Weekly INT Boost – Exploring the Wilds

Welcome to our roundup of the best mental health and gaming stories you may have missed. This week, we have a fantastic series on both those subjects, a love letter to Breath of the Wild, and a lot more.


Mind Games: Can you master mental health with a controller?

“Hamilton, thanks to his medical education, has his own thoughts on how achievements in games can have real-world benefits. ‘In depression, one of the classic symptoms is anhedonia, the inability to gain enjoyment from things which typically would please us. I can see how the ability to ‘own’ the achievements of an onscreen character could be easier to gain some satisfaction from than a more passive experience.'”

Published by Trusted Reviews, this is a great three-part series on mental health and games. Part one takes a general look at the subject, part two looks at games and identity, and part three addresses the benefits of multiplayer.

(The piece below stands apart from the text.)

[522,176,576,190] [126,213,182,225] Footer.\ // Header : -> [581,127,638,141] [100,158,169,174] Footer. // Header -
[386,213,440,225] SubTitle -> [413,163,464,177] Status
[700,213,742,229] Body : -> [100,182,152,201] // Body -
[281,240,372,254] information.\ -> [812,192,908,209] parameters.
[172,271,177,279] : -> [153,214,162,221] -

‘Zelda: Breath of the Wild’ is my favorite game because it satisfies my anxiety

“Games like Dark Souls or even Shadows of Mordor never appealed to me because they make me feel on edge and continuously put me in dangerous situations. Instead, Breath of the Wild gives me the space to breathe — and it makes breathing fun. I can spend hours messing around in or near different villages in Hyrule and still feel like I’m playing the game properly.”

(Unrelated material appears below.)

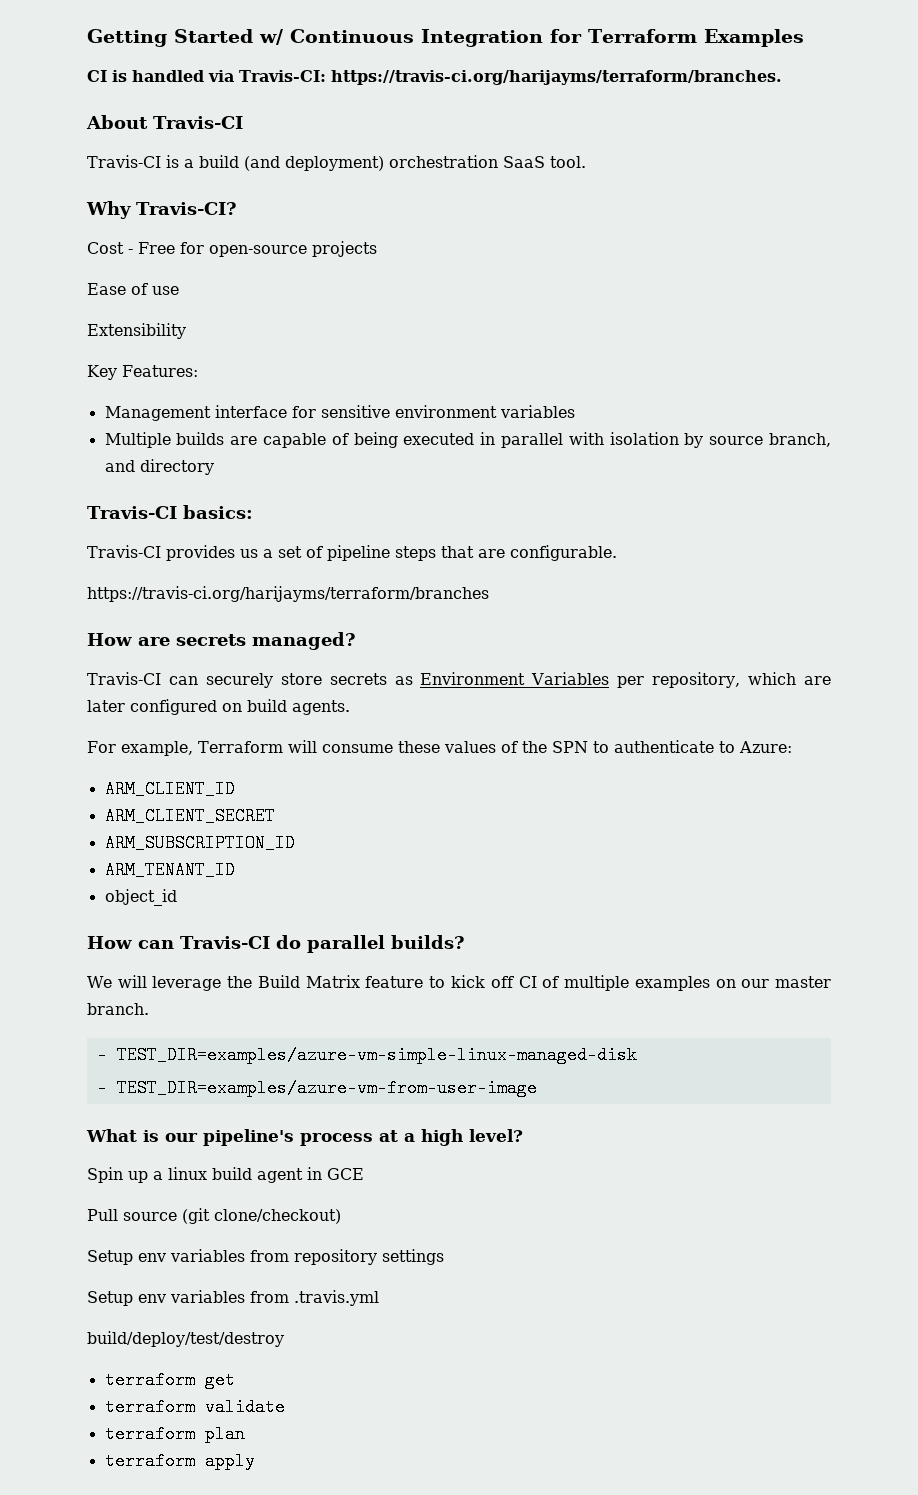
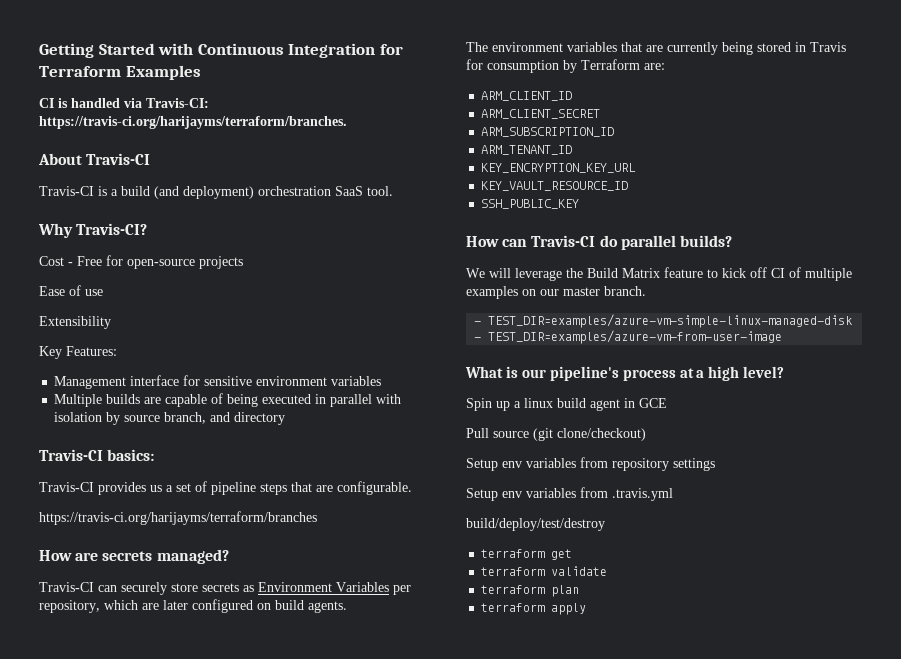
[259,29,283,45] w/ -> [158,43,194,55] with
[87,740,792,756] For example, Terraform will consume these values of the SPN to authenticate to Azure: -> [466,42,846,55] [466,59,665,73] The environment variables that are currently being stored in Travis for consumption by Terraform are:
[104,889,177,906] object_id -> [481,163,637,173] [481,181,629,191] [481,199,580,209] KEY_ENCRYPTION_KEY_URL // KEY_VAULT_RESOURCE_ID // SSH_PUBLIC_KEY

In Mic, a love letter to Breath of the Wild, and other games that let us play a little differently.


Don’t forget to remind your friends that they’re loved. ❤️


Fidget toys aren’t just hype

“My research group has taken a deep look at how people use fidget items over the last several years. What we found tells us that these items are not a fad that will soon disappear. Despite sometimes being an annoying distraction for others, fidget items can have some practical uses for adults; our inquiry into their usefulness for children is underway.”

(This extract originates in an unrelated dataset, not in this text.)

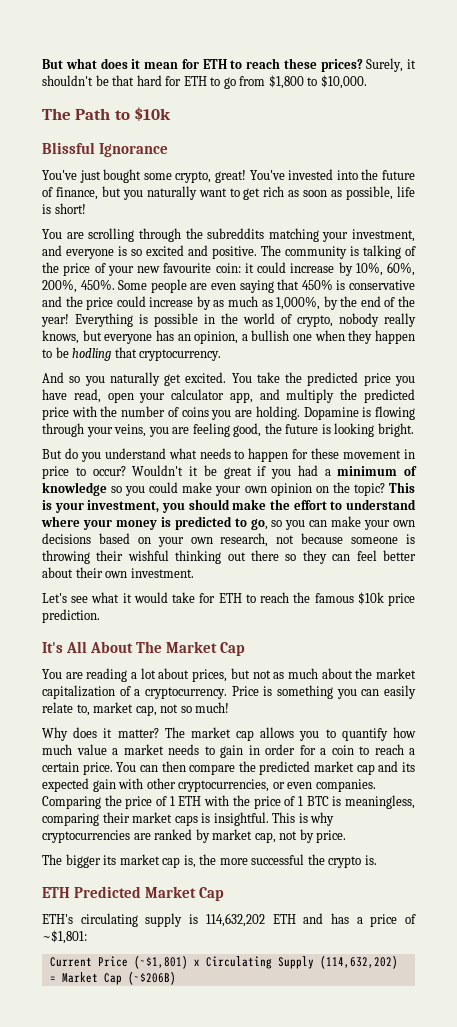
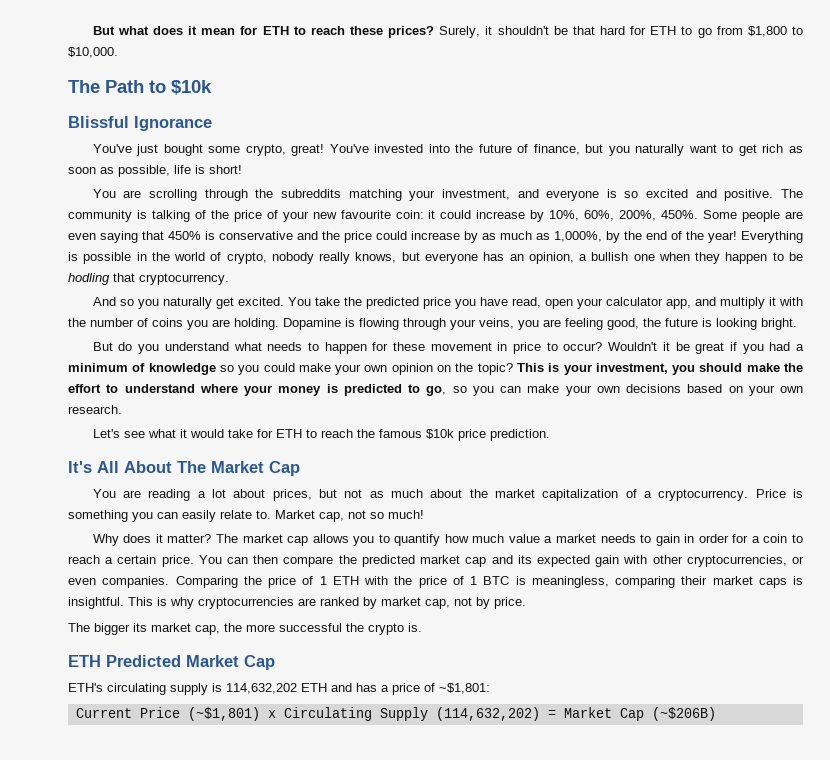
[340,389,415,403] [42,407,69,420] the predicted price -> [768,297,776,306] it
[220,533,416,547] [42,550,416,564] [42,567,194,578] research, not because someone is throwing their wishful thinking out there so they can feel better about their own investment. -> [68,405,122,414] research.
[76,702,134,716] to, market -> [256,510,315,519] to. Market
[162,855,196,868] cap is, -> [195,625,220,635] cap,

It’s been a wild ride for people who fidget or stim lately. Fidget toys got huge — and then dozens of articles cropped up lambasting people for using them, buying them, or giving them to their kids. If all those articles have you worried that the benefits you get from fidget toys are all in your head, this Scientific American research review might help.


RPG therapy for kids is a real thing, and it works

“A particularly outstanding story that the team at Wheelhouse Workshop shared with us involved a cluster of kidnapped, brainwashed fairies, and a rescue team. One of the characters did not want to be free, because the routine of their brainwashed life was comforting, and known. To the players in this particular session, breaking out of routine was a difficult thing to do here in the real world, but due to their work with Davis and Johns, and their time spent together role-playing, they were able to convince the fairy to be brave. ‘The unpredictability is the magic of life.'”

Adam Davis and Adam Johns from Wheelhouse Workshop have been getting a ton of attention for their work in therapeutic D&D lately — Geek & Sundry talks to them to learn more.


With that, we’re off. On Monday we’ll be back with more great stories. Until then, take care of yourselves — and each other.